💡Explanation

Code Intelligence: Three-Tier Search Architecture

prAxIs OS provides code intelligence through three complementary search systems: semantic search (meaning), AST search (structure), and graph traversal (relationships). This document explains why each tier exists, how they work together, and the trade-offs involved.

The Problem

Traditional Code Search Limitations

grep/ripgrep:

Requires exact text matches
No understanding of code semantics
Can't answer "What does this do?" or "Who calls this?"
Example: grep "auth" finds authenticate(), author, and auth_token equally

IDE "Find References":

Single-language, single-repository only
No cross-language understanding
Requires project to be open
Can't answer "How does authentication work?"

Reading entire files:

Context overflow (30 files × 500 lines = 15,000 tokens)
Wastes 90% of attention on irrelevant code
Slow, expensive, error-prone
Doesn't scale to multi-repo codebases

What's Missing

No single tool answers all three core questions:

"What does this code do?" (semantic meaning)
"Show me the structure" (syntax patterns)
"Who calls this function?" (control flow)
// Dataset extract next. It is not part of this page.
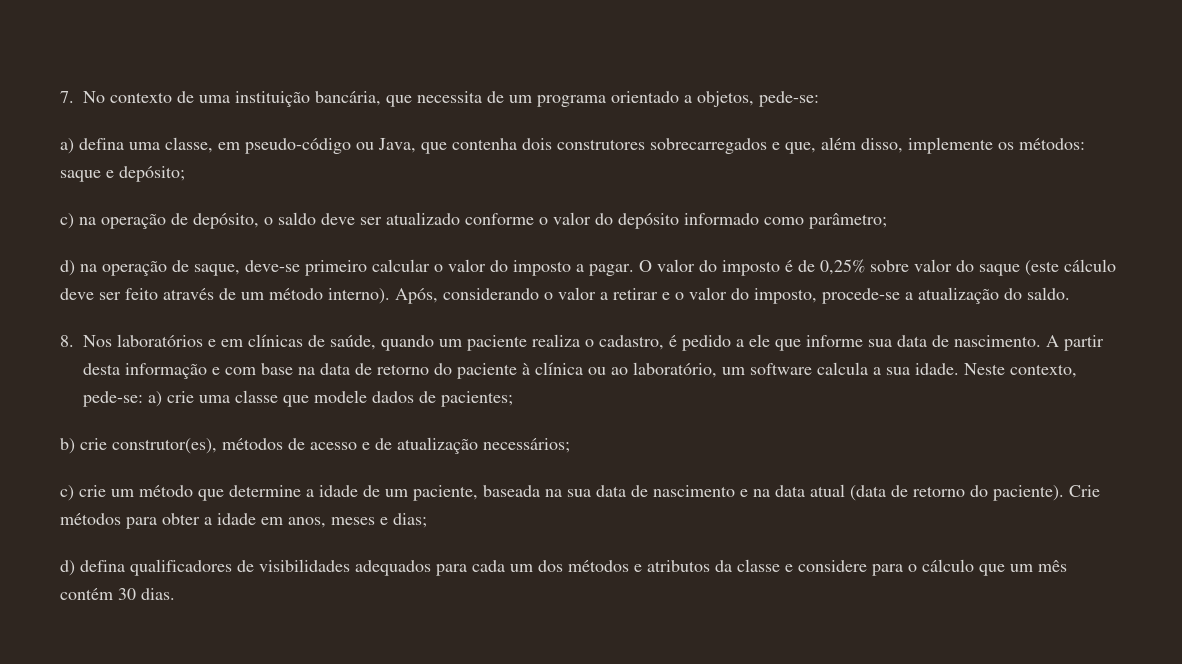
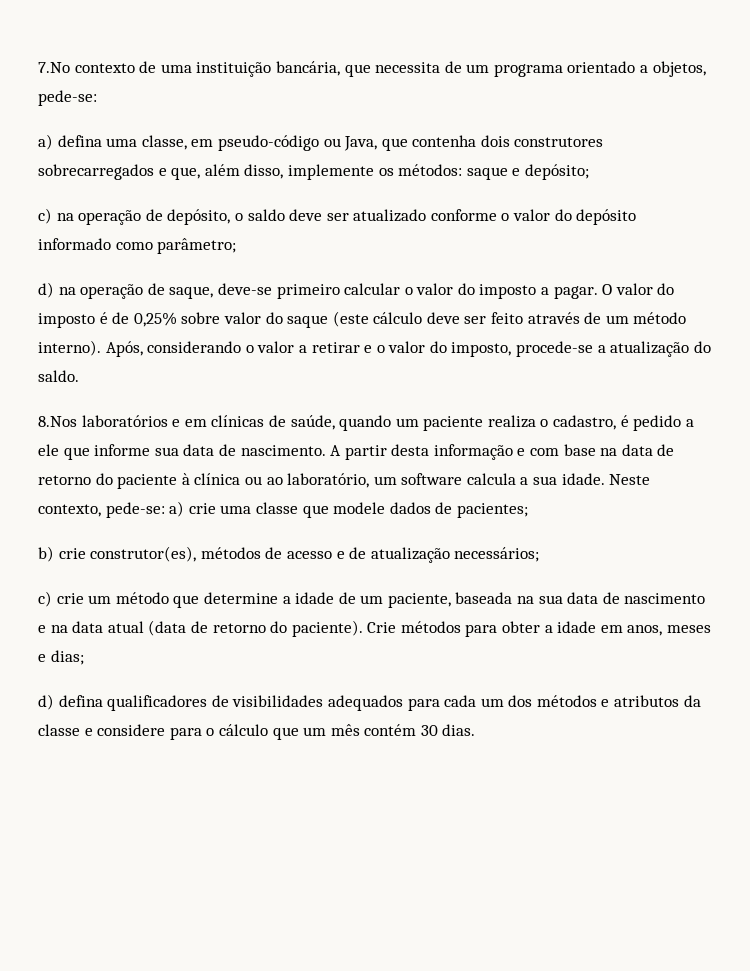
- 7. No contexto de uma instituição bancária, que necessita de um programa orientado a objetos, pede-se:
+ 7.No contexto de uma instituição bancária, que necessita de um programa orientado a objetos, pede-se:
- 8. Nos laboratórios e em clínicas de saúde, quando um paciente realiza o cadastro, é pedido a ele que informe sua data de nascimento.
+ 8.Nos laboratórios e em clínicas de saúde, quando um paciente realiza o cadastro, é pedido a ele que informe sua data de nascimento.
prAxIs OS solves this with a three-tier architecture where each tier specializes in one question type.

Architecture Overview

Three Complementary Tiers

Tier 1: Semantic Search (LanceDB + CodeBERT)

Purpose: Find code by meaning, not exact text
Technology: Vector embeddings (768-dimensional)
Query: "How does authentication work?"
Returns: Code chunks semantically related to auth

Tier 2: AST Search (DuckDB + Tree-sitter)

Purpose: Find code by structural patterns
Technology: Abstract Syntax Tree indexing
Query: "Find all async functions"
Returns: Exact syntax matches

Tier 3: Graph Traversal (DuckDB + Recursive CTEs)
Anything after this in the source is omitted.